:: WORK INSTRUCTION ::
Write the full listing out again, word for word, but omit the pictures.

:: EXERCISE INPUT ::
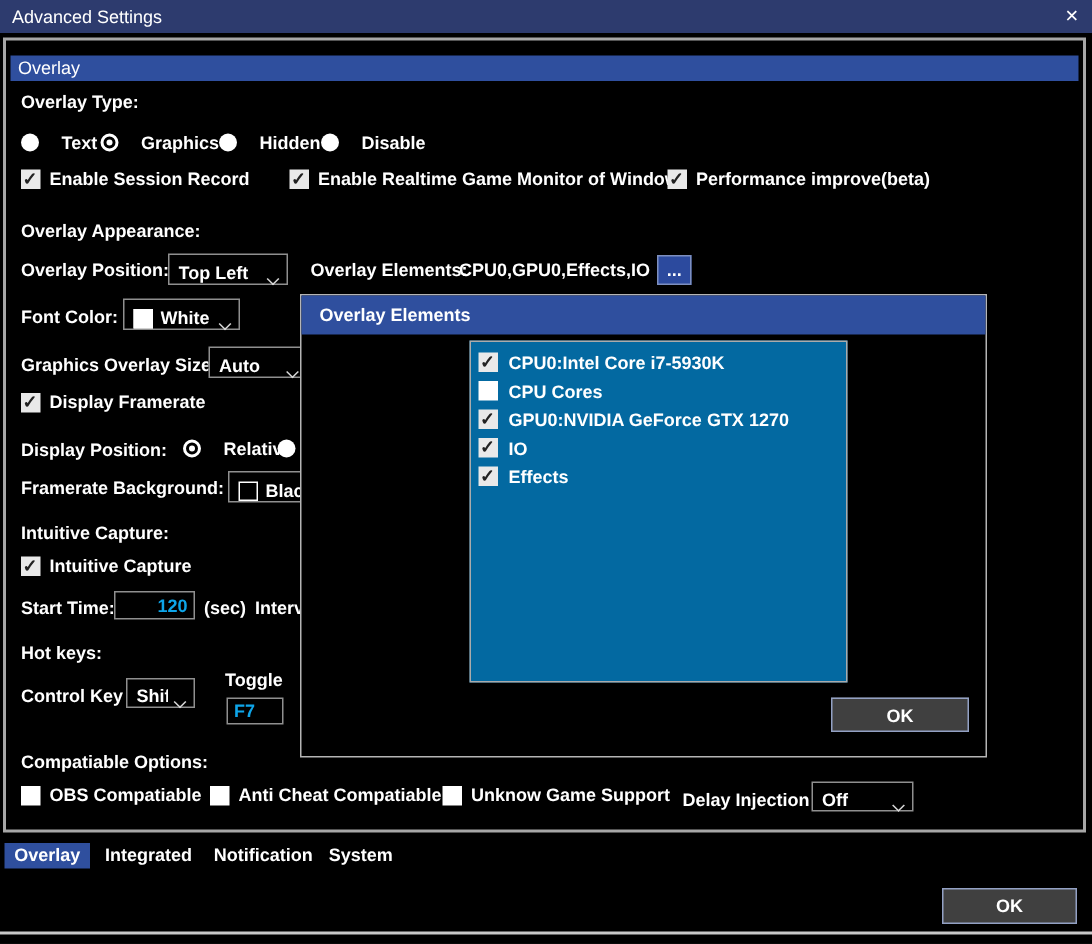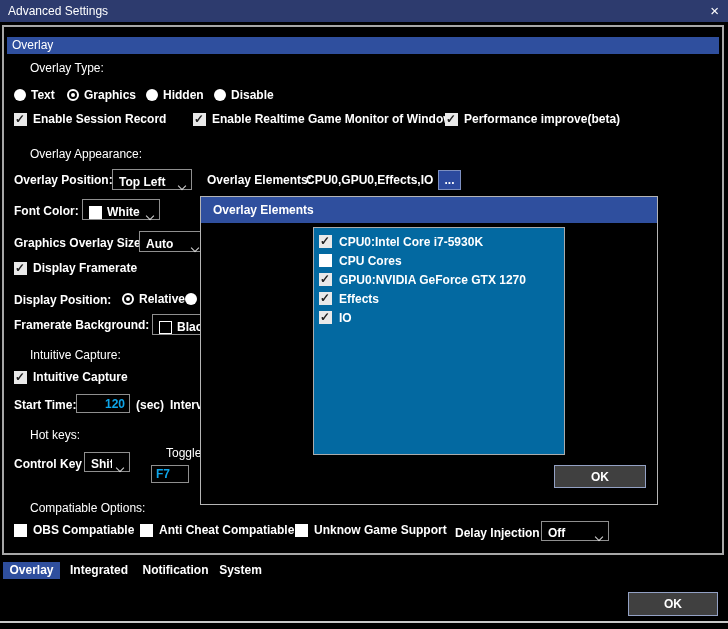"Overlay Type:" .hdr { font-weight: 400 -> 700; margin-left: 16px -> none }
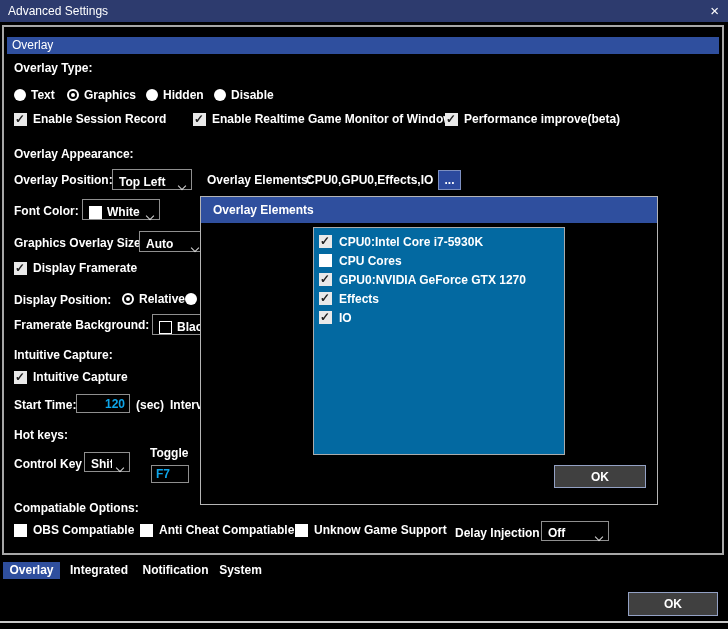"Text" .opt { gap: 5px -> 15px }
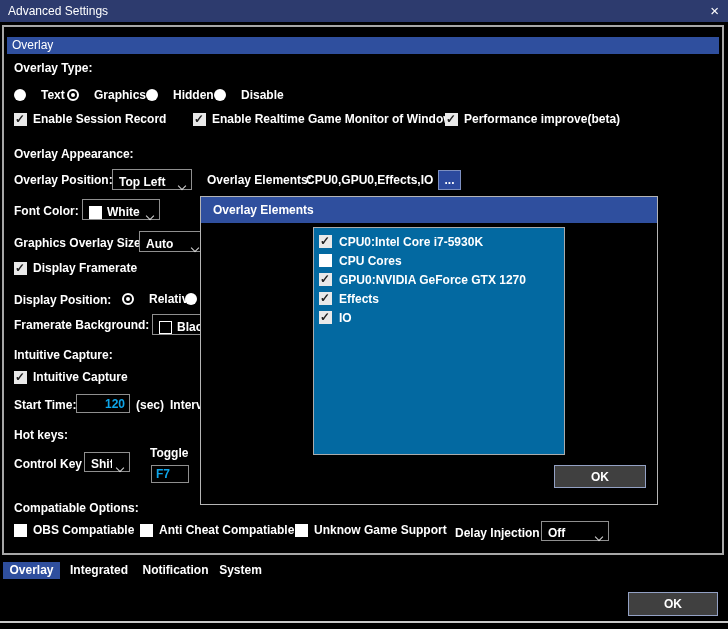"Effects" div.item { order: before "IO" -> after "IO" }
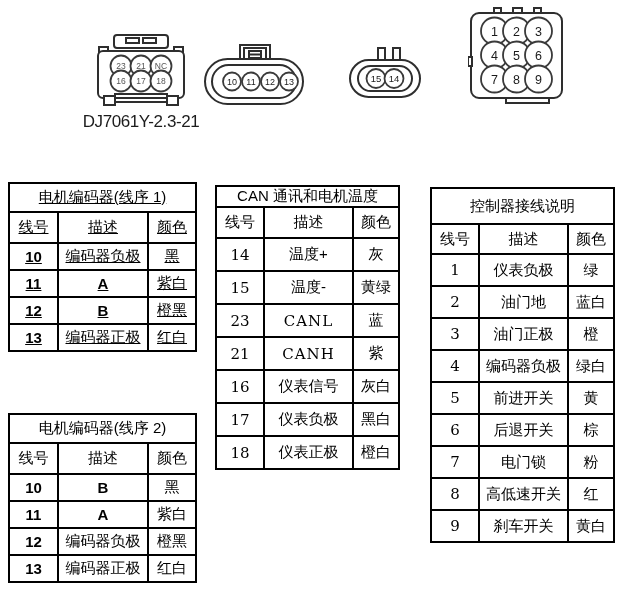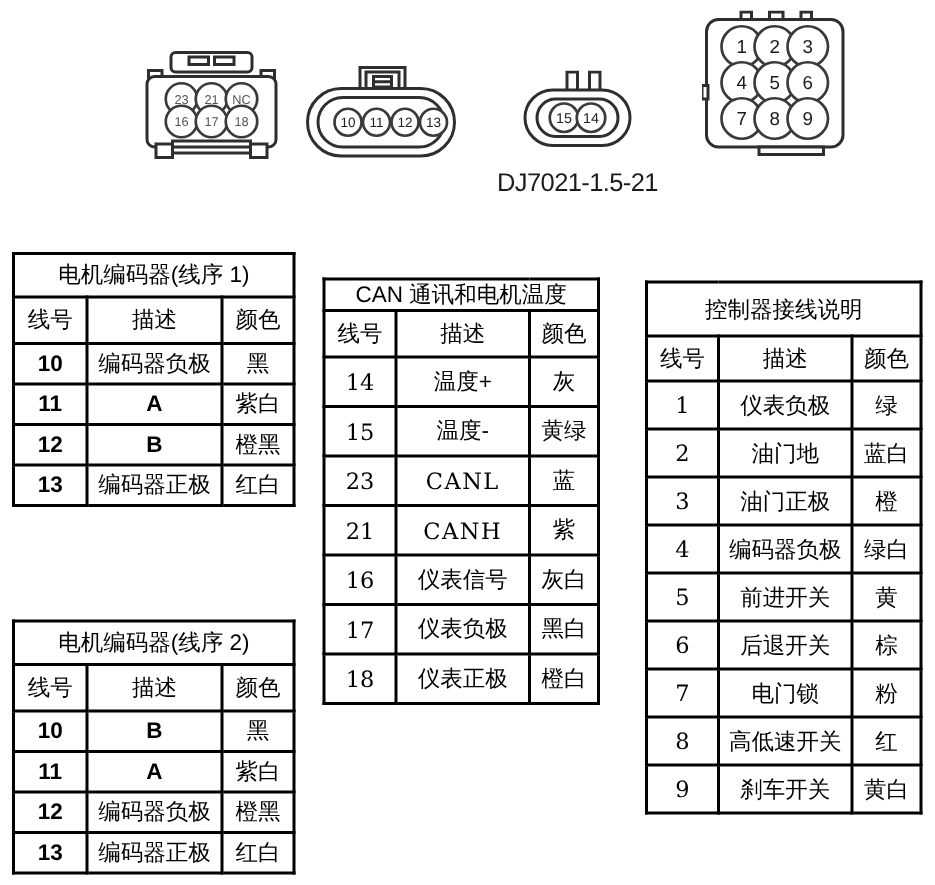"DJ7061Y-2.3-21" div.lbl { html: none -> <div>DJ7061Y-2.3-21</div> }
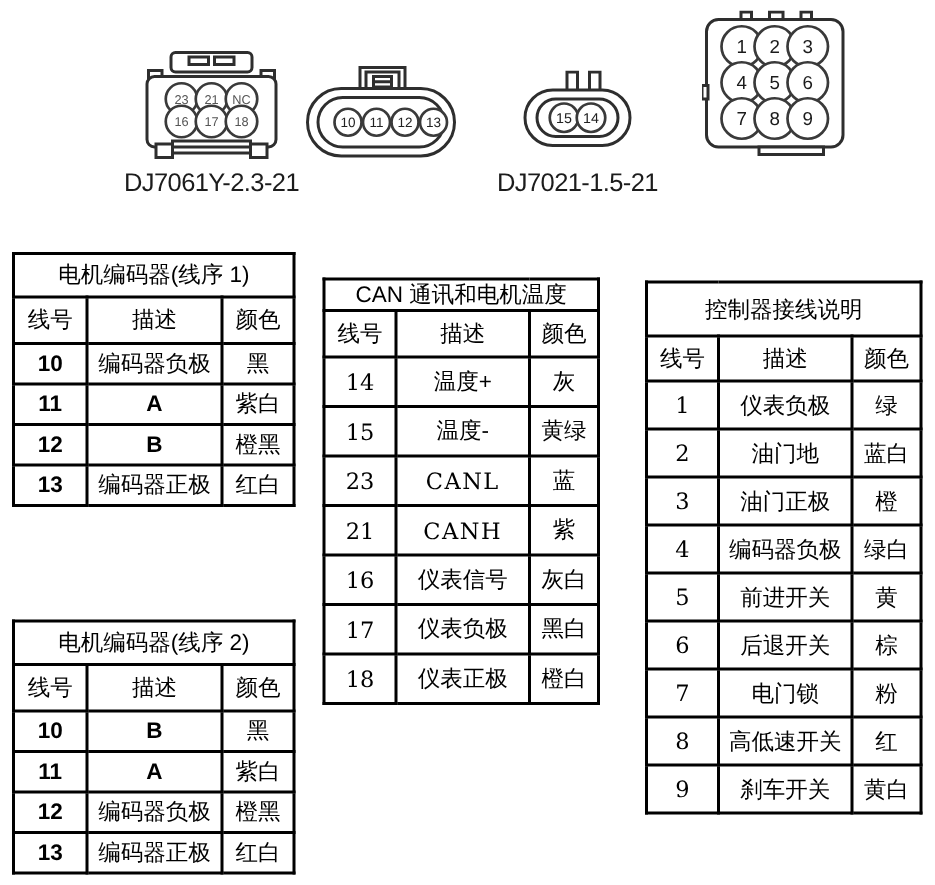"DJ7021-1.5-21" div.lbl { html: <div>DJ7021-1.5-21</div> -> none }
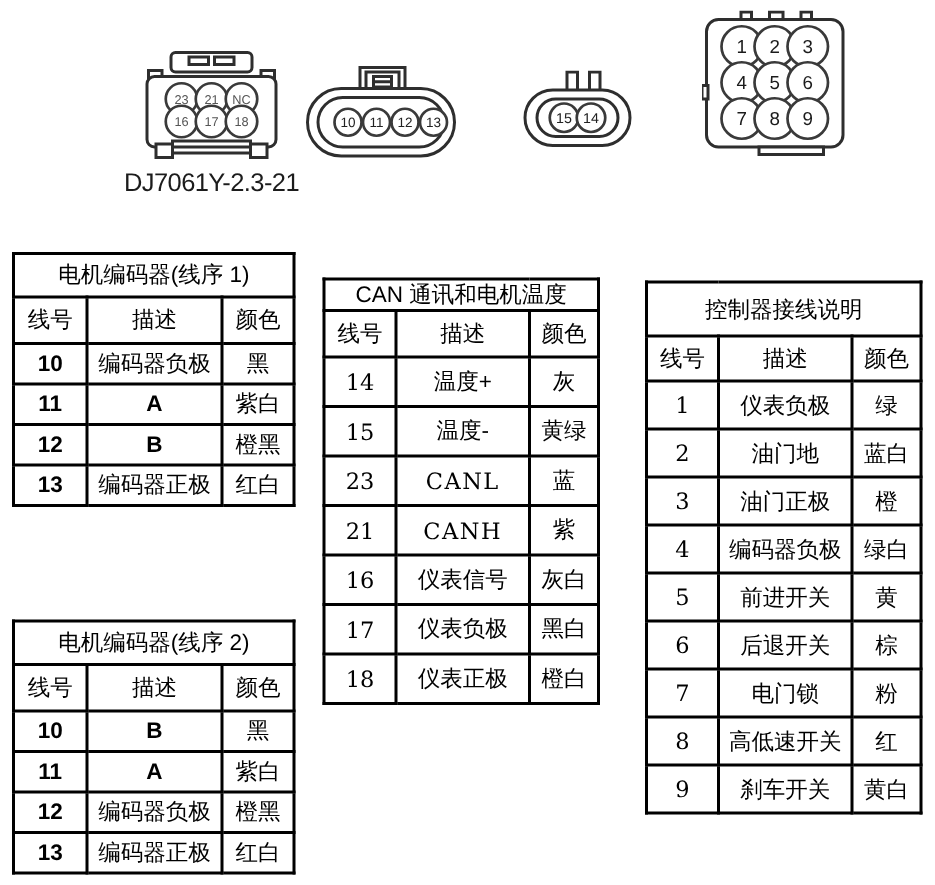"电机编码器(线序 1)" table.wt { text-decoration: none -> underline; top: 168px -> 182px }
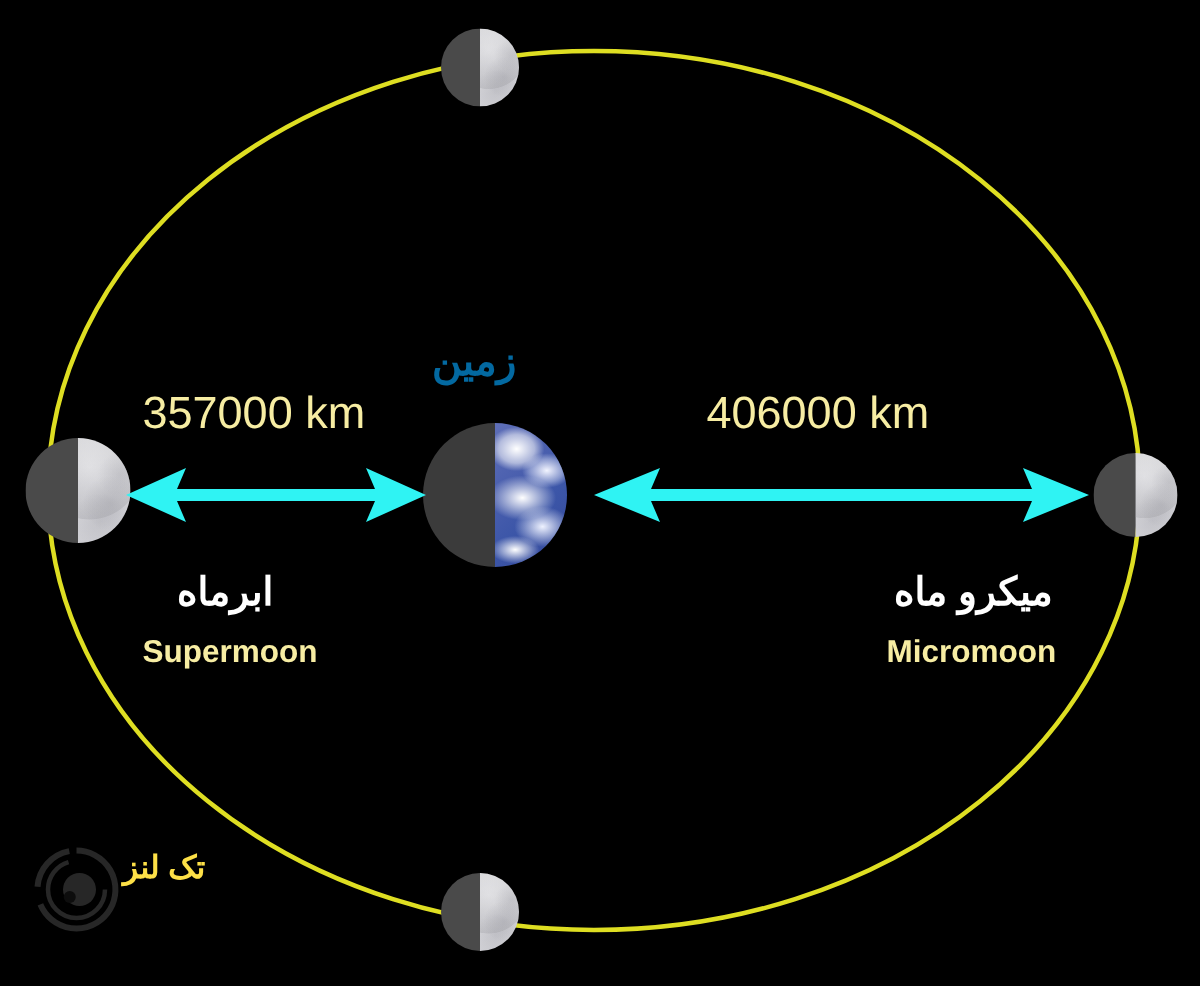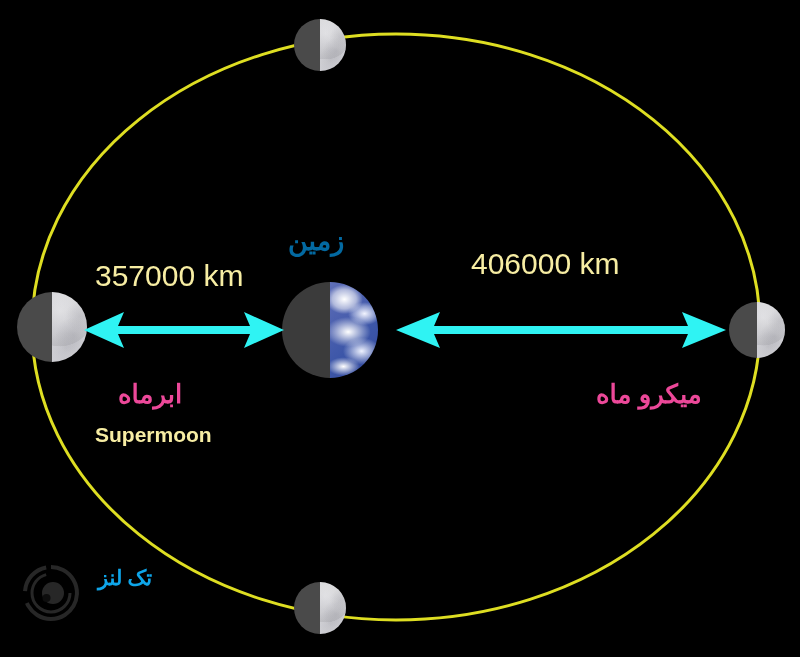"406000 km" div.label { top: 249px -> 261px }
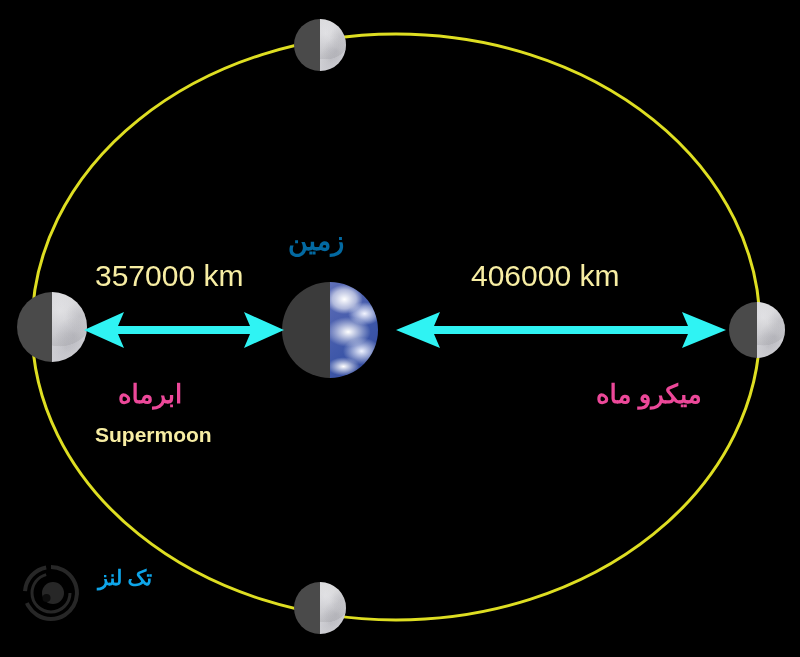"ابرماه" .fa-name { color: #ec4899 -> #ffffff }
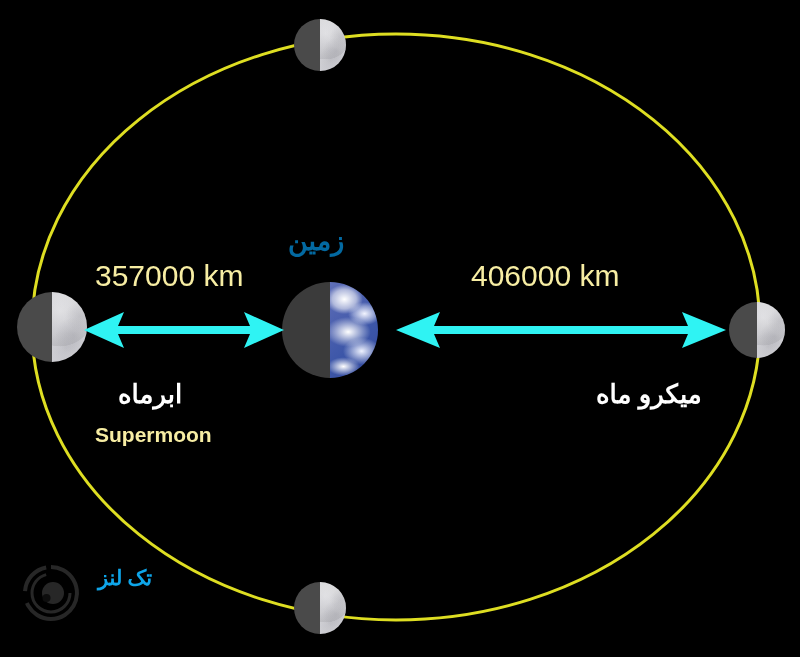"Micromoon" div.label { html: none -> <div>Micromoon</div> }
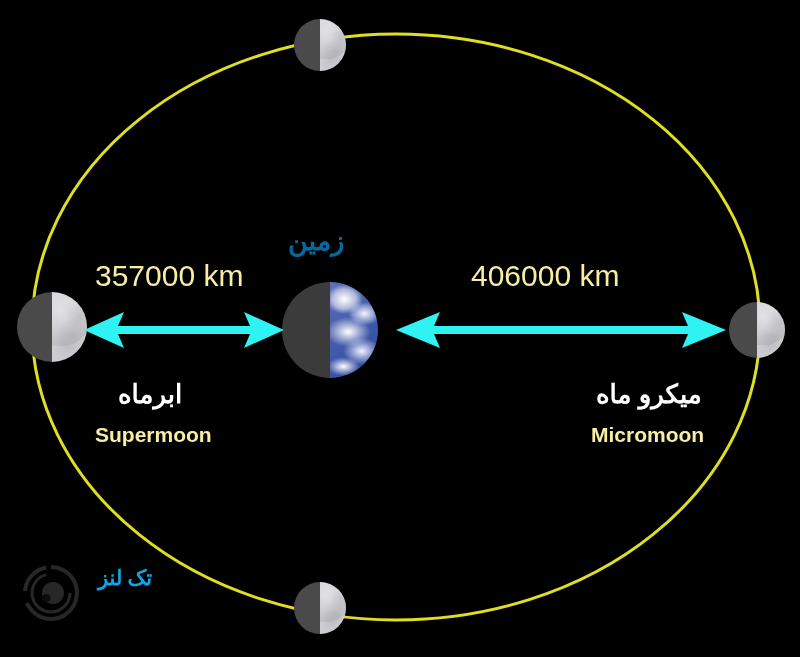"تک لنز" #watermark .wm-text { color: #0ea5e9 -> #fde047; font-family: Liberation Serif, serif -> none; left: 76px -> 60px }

:: OUTPUT FOR THIS TASK ::
"Overlay Type:" .hdr { font-weight: 400 -> 700; margin-left: 16px -> none }
"Text" .opt { gap: 5px -> 15px }
"Effects" div.item { order: before "IO" -> after "IO" }
"DJ7061Y-2.3-21" div.lbl { html: none -> <div>DJ7061Y-2.3-21</div> }
"DJ7021-1.5-21" div.lbl { html: <div>DJ7021-1.5-21</div> -> none }
"电机编码器(线序 1)" table.wt { text-decoration: none -> underline; top: 168px -> 182px }
"406000 km" div.label { top: 249px -> 261px }
"ابرماه" .fa-name { color: #ec4899 -> #ffffff }
"Micromoon" div.label { html: none -> <div>Micromoon</div> }
"تک لنز" #watermark .wm-text { color: #0ea5e9 -> #fde047; font-family: Liberation Serif, serif -> none; left: 76px -> 60px }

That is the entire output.